Ainda nesta ideia de globalização escrevem que os países mais pequenos são muitas vezes “os primeiros a experienciar tendências na economia global”, funcionando por isso como ‘lead indicators’ para os países maiores. No quadro abaixo, que inclui Portugal, podem ver-se por países, representados a verde, os indicadores que subiram acima dos níveis médios.  Para o Credit Suisse são duas as razões que justificam o facto de os países mais pequenos representarem  bons indicadores do que pode acontecer nos maiores. Por um lado funcionam como um factor de antecipação, porque, na sua maioria, “dependem fortemente das políticas económicas executadas pelos seus parceiros comerciais de maior dimensão”; por outro, os especialistas dão conta de um “efeito de integração”, que permite a estes países mostrarem sinais de movimentos mais “incomuns”, antes de chegarem às nações de maior dimensão.

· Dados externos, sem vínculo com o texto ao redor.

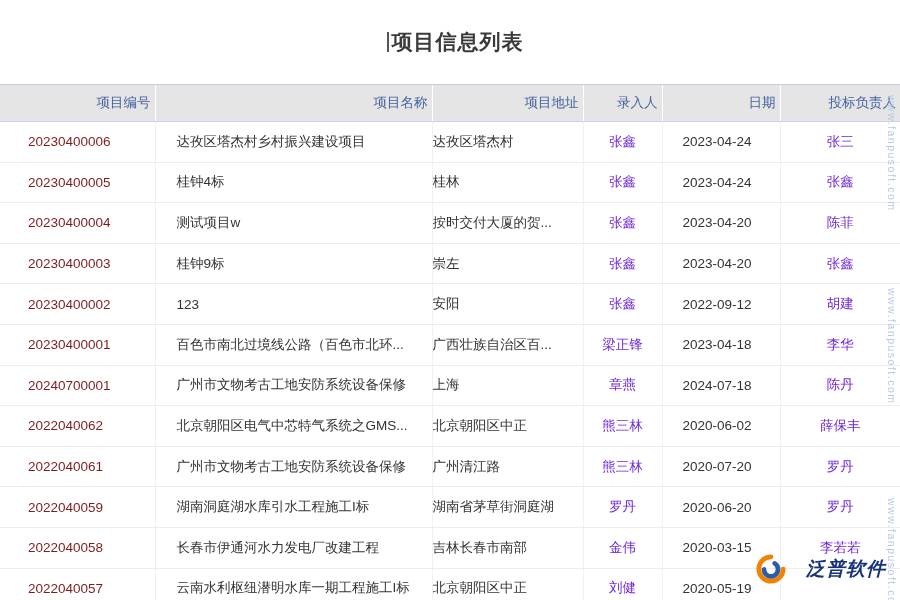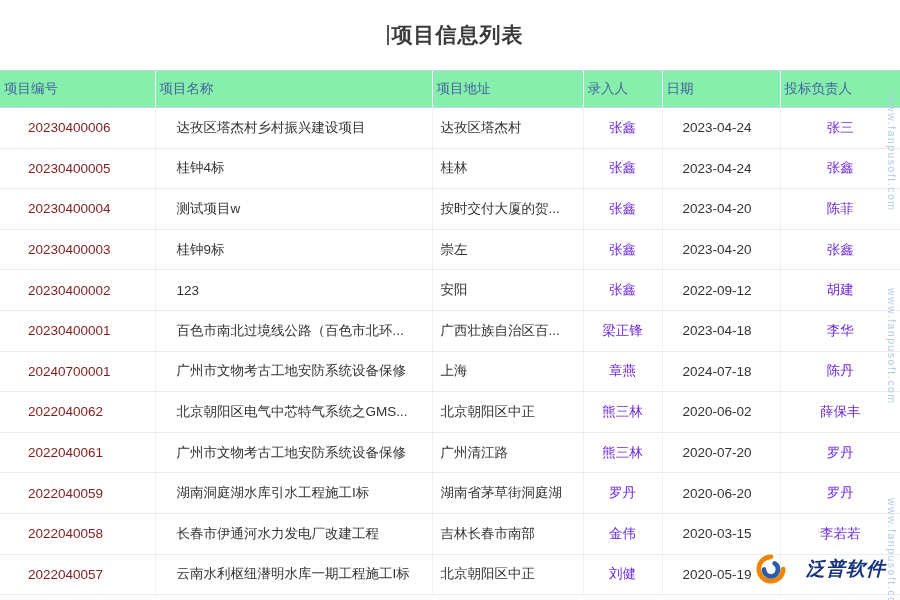--- a/index.html
+++ b/index.html
@@ -8,46 +8,46 @@
     font-family: "Liberation Sans", "DejaVu Sans", sans-serif;
     background:#ffffff;
   }
   .page {
     position:relative;
     width:900px; height:600px;
     overflow:hidden;
     background:#ffffff;
   }
   .title-bar {
-    height:70px;
+    height:84px;
     display:flex; align-items:center; justify-content:center;margin-left:10px;
   }
   .page-title {
     font-size:21px; font-weight:bold; color:#3a3a3a;
     letter-spacing:1px;
     display:flex; align-items:center;
   }
   .text-cursor {
     display:inline-block;
     width:2px; height:20px;
     background:#555;
     margin-right:3px;
   }
   table.project-table {
     width:900px;
     border-collapse:collapse;
     table-layout:fixed;
   }
   thead th {
-    background:#86efac;
+    background:#e5e5e5;
     color:#44639f;
     font-size:13.5px;
     font-weight:normal;
     height:37px;
-    text-align:left;
+    text-align:right;
     border-top:1px solid #c0cde6;
     border-bottom:1px solid #c8d4ea;
     border-left:1px solid #ffffff;
     padding:0 4px;
     white-space:nowrap; overflow:hidden;
   }
   thead th:first-child { border-left:none; }
   tbody td {
     height:40.6px;
     font-size:13.5px;
@@ -56,21 +56,21 @@
     border-right:1px solid #f1f1f5;
     padding:0 12px;
     white-space:nowrap;
     overflow:hidden;
     text-overflow:clip;
     background:#ffffff;
   }
   tbody td:last-child { border-right:none; }
   td.col-id   { padding-left:28px; color:#7f1d1d; }
   td.col-name { padding-left:21px; }
-  td.col-address { padding-left:8px; }
+  td.col-address { padding-left:0; }
   td.col-date { padding-left:20px; }
   td.link {
     text-align:center;
     color:#6d28d9;
     cursor:pointer;
     padding:0 4px;
   }
   
   .wm-url {
     position:absolute;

Finalmente, no documento, a entidade não esquece a relação existente entre os países mais pequenos e os mercados. Demonstram, por exemplo, que os retornos das ações de países desenvolvidos de menor dimensão ultrapassam claramente as a de países maiores nos últimos 50 anos, enquanto que as obrigações de países mais pequenos apenas bateram as de países de maiores nos últimos 20 anos.